For many years, Sybase IQ was the only commercially available columnar DBMS. However, when OLAP (online analytical processing) became popular, other products saw that they could take some of the techniques used for cubes and rollups and apply them to more general databases.

Given a column that has only one kind of simple data type in it, you can do a lot of compression. To reconstruct the rows, you have to break the pure set model and number the rows, as you did in a sequential file. Each row is reconstituted by looking at this row number. Contiguous row numbers with the same data value can be modeled as ranges: {start_position, end_position, data_value}. This is the simplest format of compression, but it is very powerful. Much data is encoded in discrete values, so there are often long runs of identical values in a column.

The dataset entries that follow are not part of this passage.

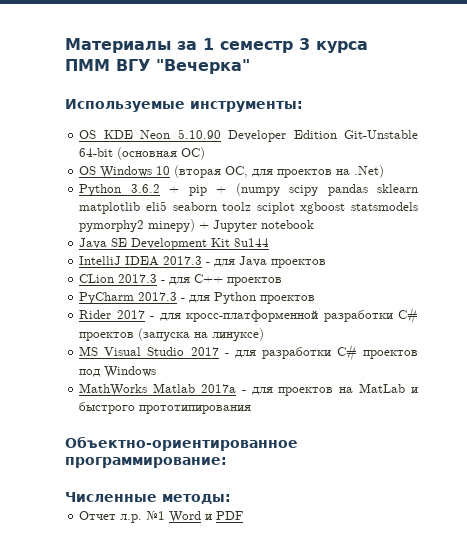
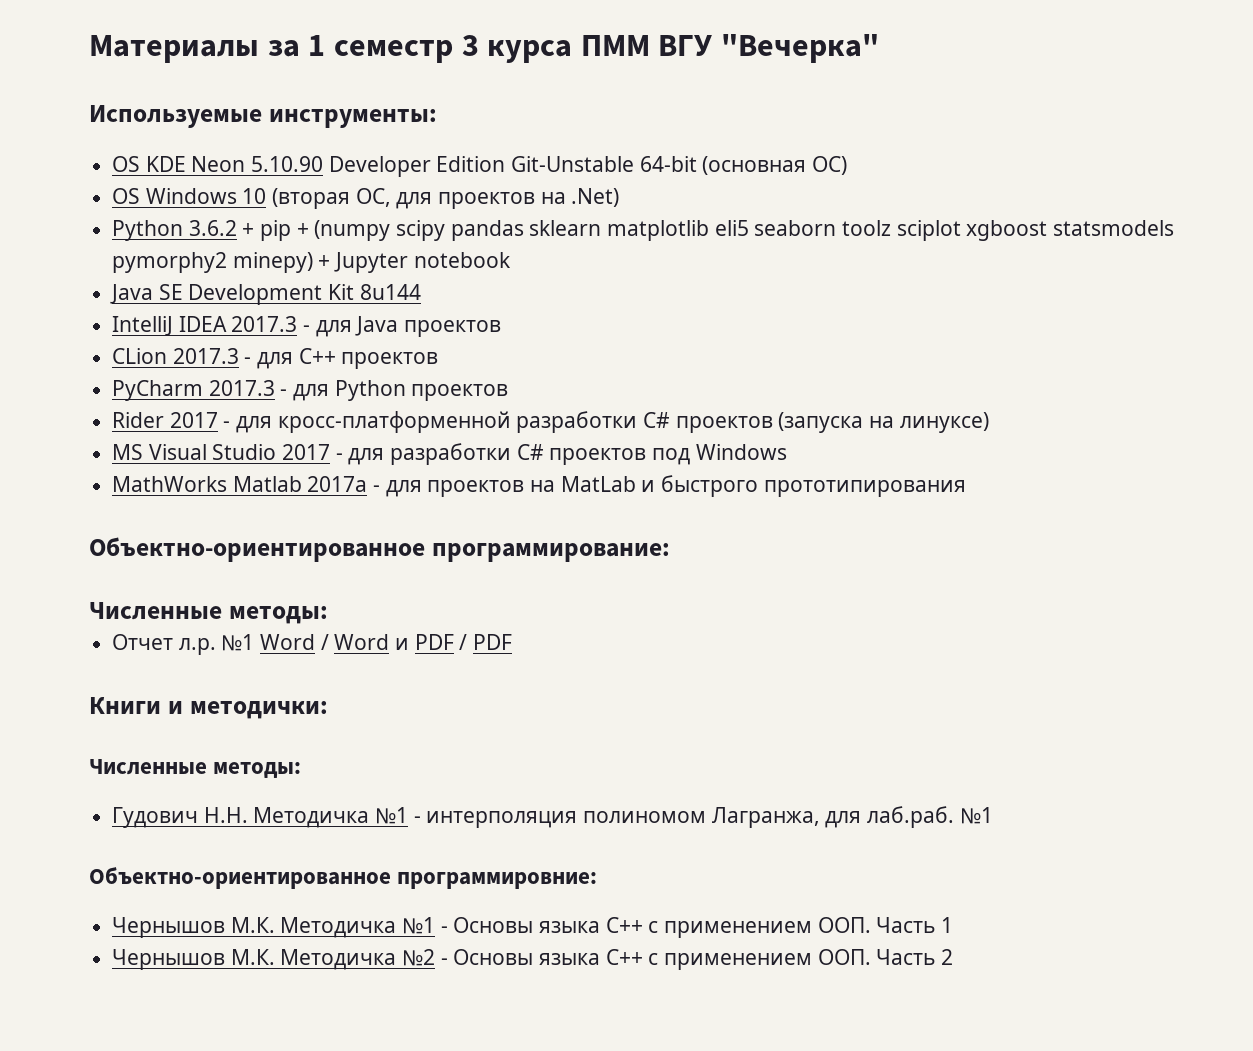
- Отчет л.р. №1 Word и PDF
+ Отчет л.р. №1 Word / Word и PDF / PDF
+ Книги и методички:
+ Численные методы:
+ Гудович Н.Н. Методичка №1 - интерполяция полиномом Лагранжа, для лаб.раб. №1
+ Объектно-ориентированное программировние:
+ Чернышов М.К. Методичка №1 - Основы языка C++ с применением ООП. Часть 1
+ Чернышов М.К. Методичка №2 - Основы языка C++ с применением ООП. Часть 2

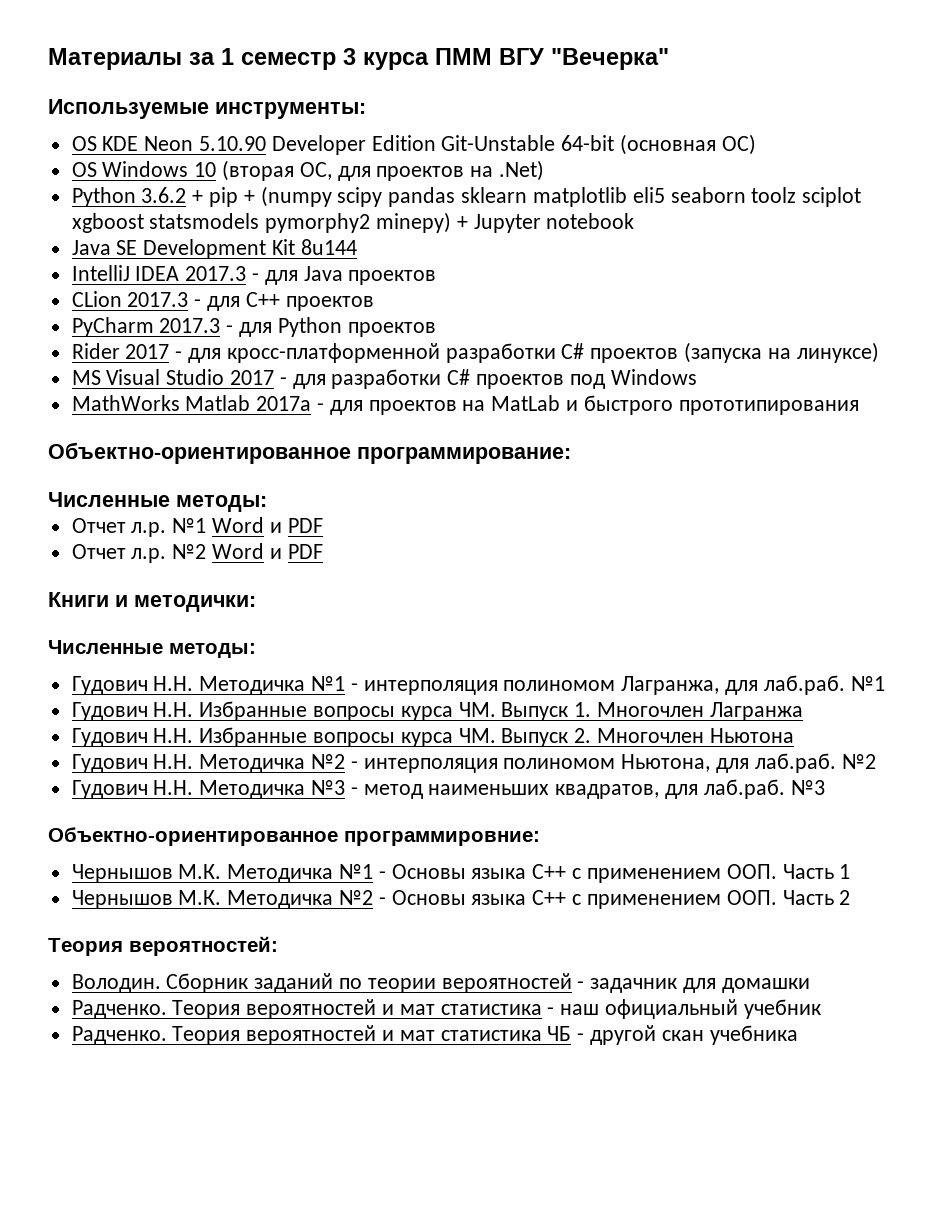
- Отчет л.р. №1 Word / Word и PDF / PDF
+ Отчет л.р. №1 Word и PDF
+ Отчет л.р. №2 Word и PDF
+ Гудович Н.Н. Избранные вопросы курса ЧМ. Выпуск 1. Многочлен Лагранжа
+ Гудович Н.Н. Избранные вопросы курса ЧМ. Выпуск 2. Многочлен Ньютона
+ Гудович Н.Н. Методичка №2 - интерполяция полиномом Ньютона, для лаб.раб. №2
+ Гудович Н.Н. Методичка №3 - метод наименьших квадратов, для лаб.раб. №3
+ Теория вероятностей:
+ Володин. Сборник заданий по теории вероятностей - задачник для домашки
+ Радченко. Теория вероятностей и мат статистика - наш официальный учебник
+ Радченко. Теория вероятностей и мат статистика ЧБ - другой скан учебника

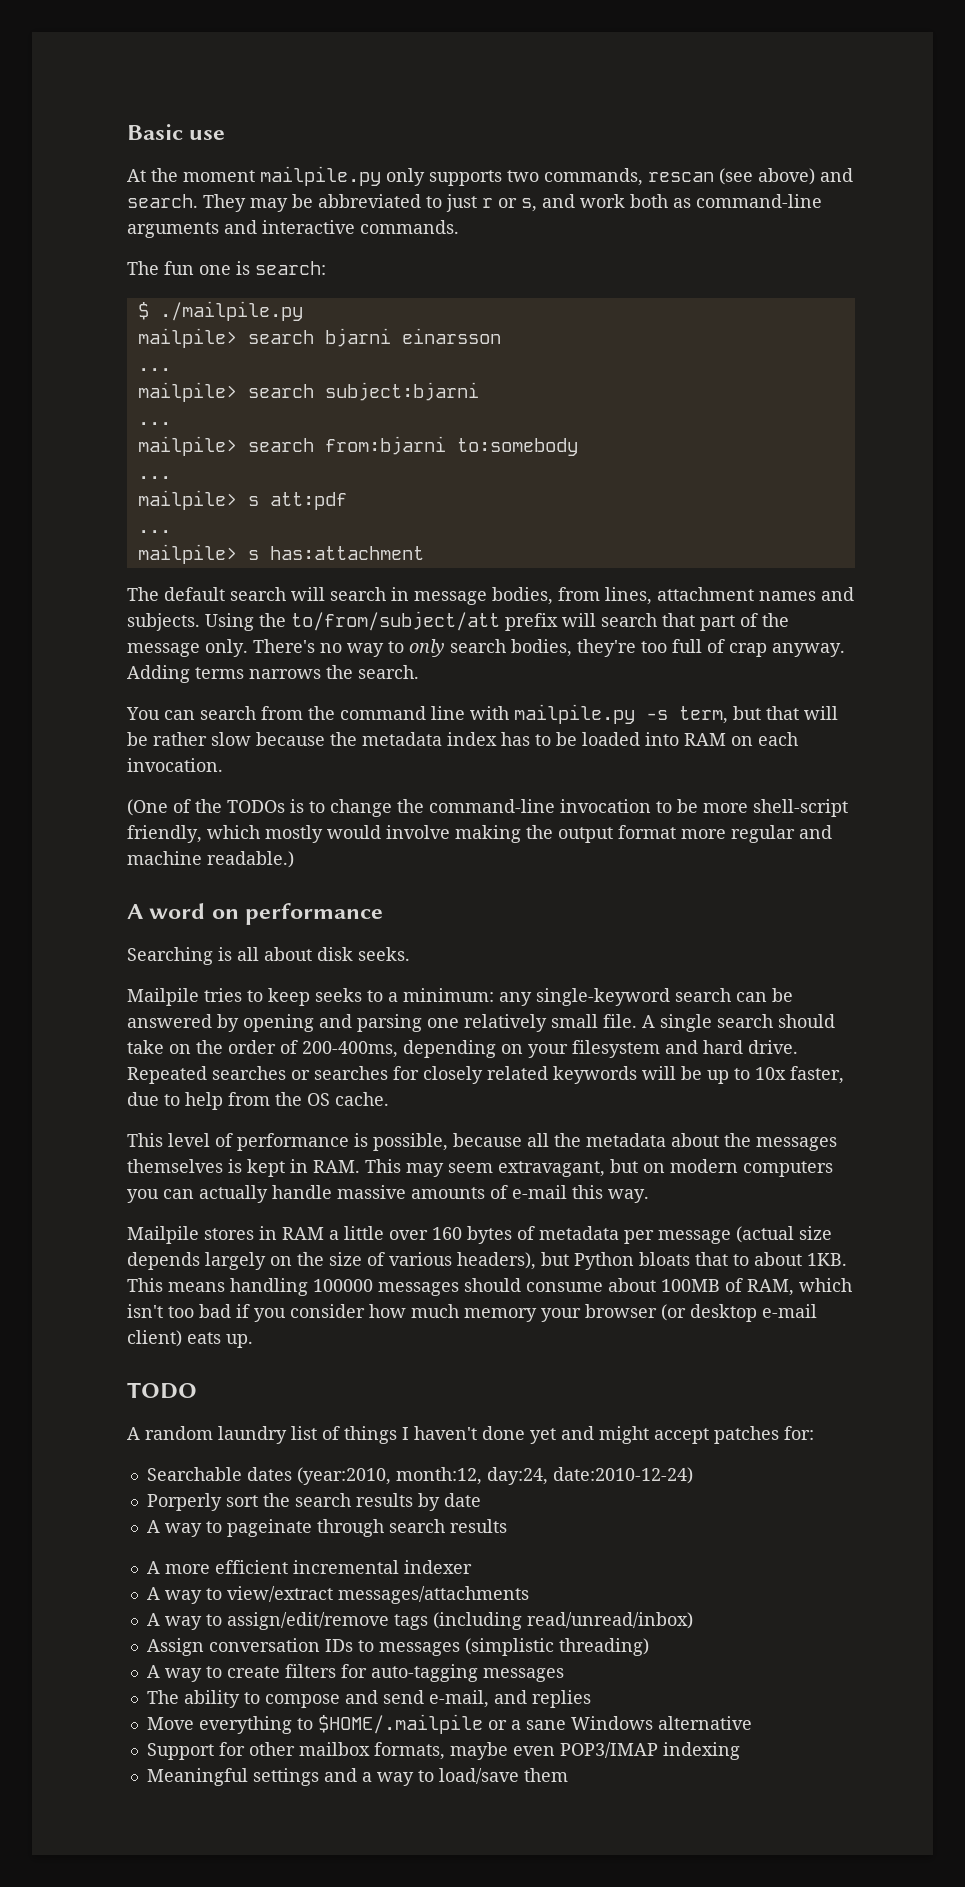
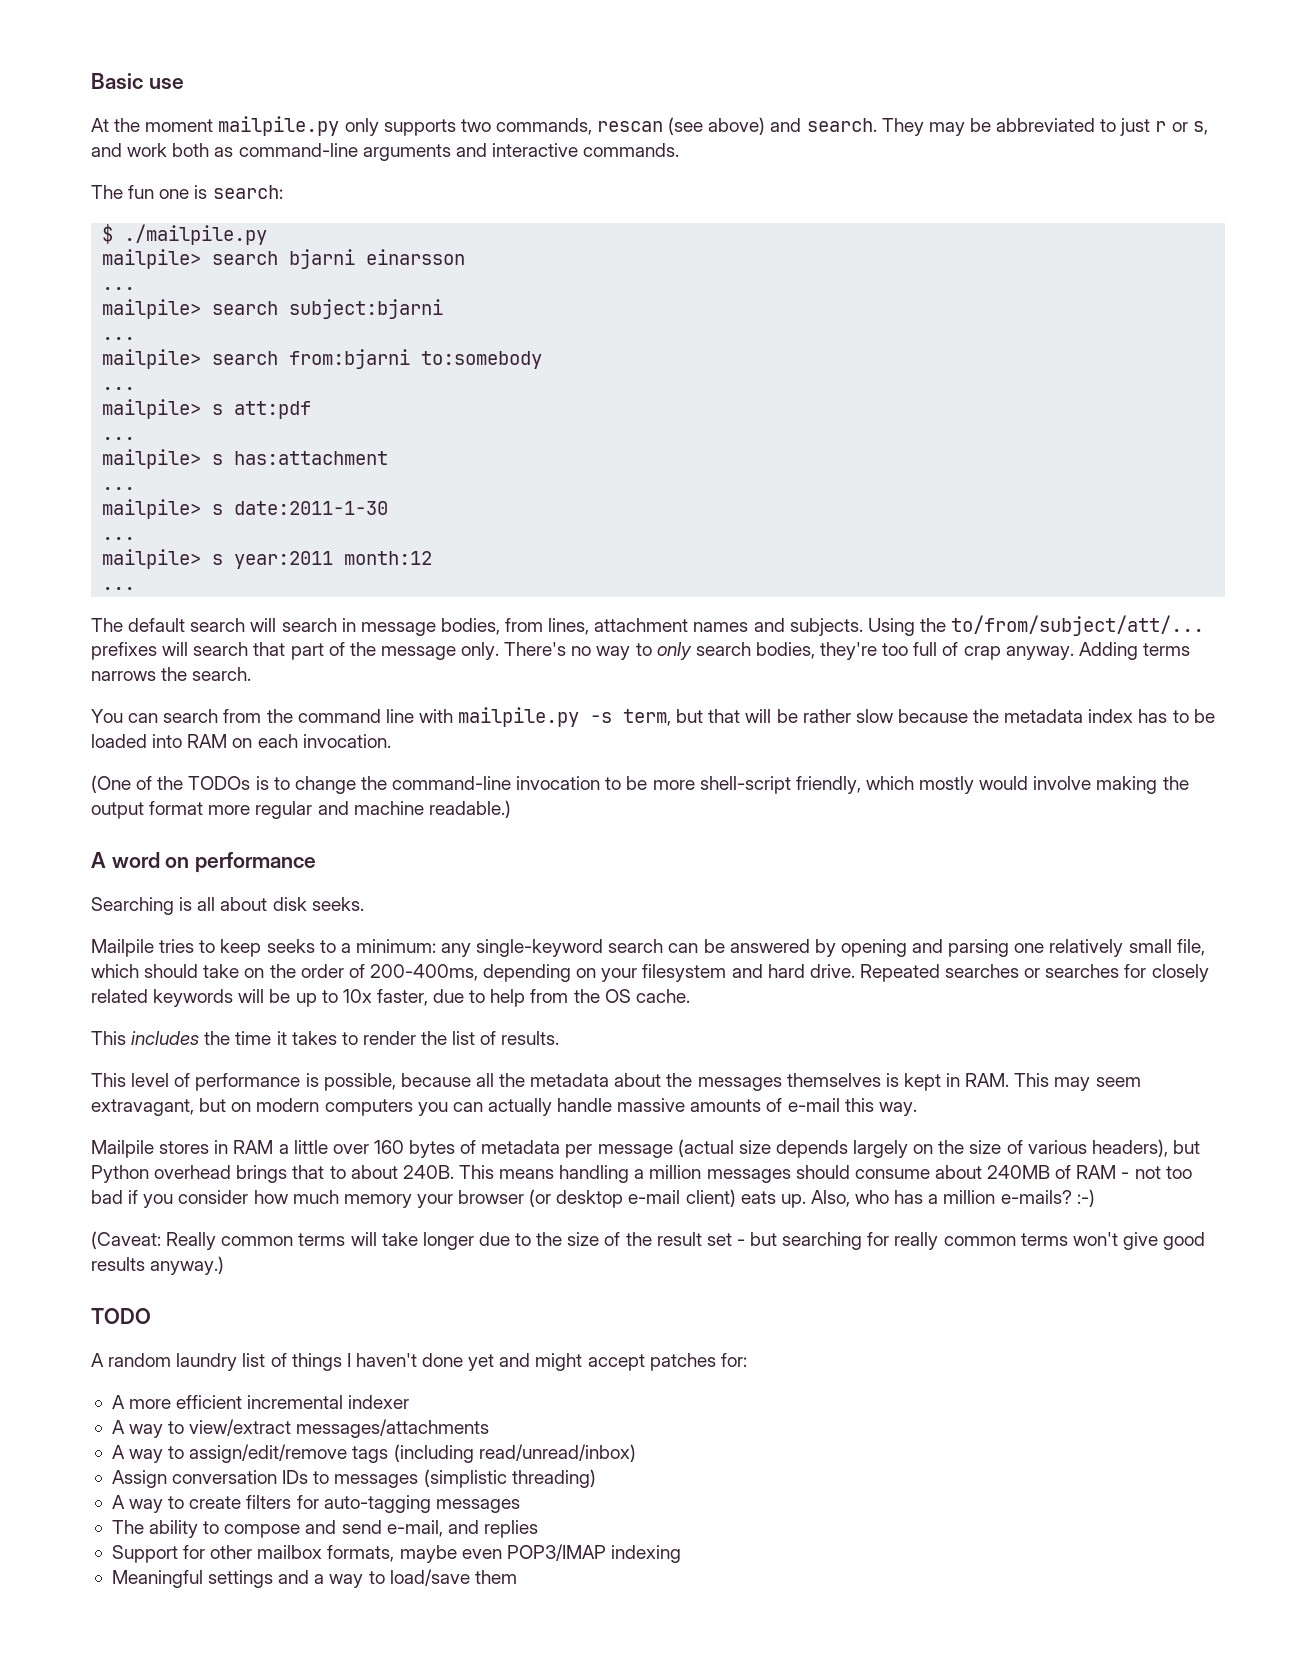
  mailpile> s has:attachment
+ ...
+ mailpile> s date:2011-1-30
+ ...
+ mailpile> s year:2011 month:12
+ ...
- Using the to/from/subject/att prefix will search that part of the message only.
+ Using the to/from/subject/att/... prefixes will search that part of the message only.
- Mailpile tries to keep seeks to a minimum: any single-keyword search can be answered by opening and parsing one relatively small file. A single search should take on the order of 200-400ms, depending on your filesystem and hard drive.
+ Mailpile tries to keep seeks to a minimum: any single-keyword search can be answered by opening and parsing one relatively small file, which should take on the order of 200-400ms, depending on your filesystem and hard drive.
+ This includes the time it takes to render the list of results.
- Mailpile stores in RAM a little over 160 bytes of metadata per message (actual size depends largely on the size of various headers), but Python bloats that to about 1KB.
+ Mailpile stores in RAM a little over 160 bytes of metadata per message (actual size depends largely on the size of various headers), but Python overhead brings that to about 240B.
- This means handling 100000 messages should consume about 100MB of RAM, which isn't too bad if you consider how much memory your browser (or desktop e-mail client) eats up.
+ This means handling a million messages should consume about 240MB of RAM - not too bad if you consider how much memory your browser (or desktop e-mail client) eats up. Also, who has a million e-mails? :-)
+ (Caveat: Really common terms will take longer due to the size of the result set - but searching for really common terms won't give good results anyway.)
- Searchable dates (year:2010, month:12, day:24, date:2010-12-24)
- Porperly sort the search results by date
- A way to pageinate through search results
- Move everything to $HOME/.mailpile or a sane Windows alternative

Then we can compress the data value using specialized routines built for just that domain and the data type it uses. It would be silly to have a domain token the same size or larger than the data value. The payoff comes with wider columns. Building a lookup table with a short token for a longer value is easy. Now the model changes to {start_position, end_position, domain_token} references {domain_token, data_value}.

For example, the area code in U.S. phone numbers use the regular expression of [2–9][0–9][0–9], which means that we can have at most 800 of them. Instead of three ASCII characters, we can use a SMALLINT or a BCD for the token and get a lookup table that is tiny. This example is not a big savings, but it adds up in terabyte databases. A stronger example would be city and town names in the United States; there are slightly over 30,000 municipalities as of 2012. You can store 65,535 tokens in a 2-byte integer; very few towns have a name of only two letters, and many of them are duplicates (before you ask, “Springfield” is the most common town name, which is why it is used on television shows, most famously The Simpsons). Likewise, a 2-byte integer can sequence almost 180 years of dates.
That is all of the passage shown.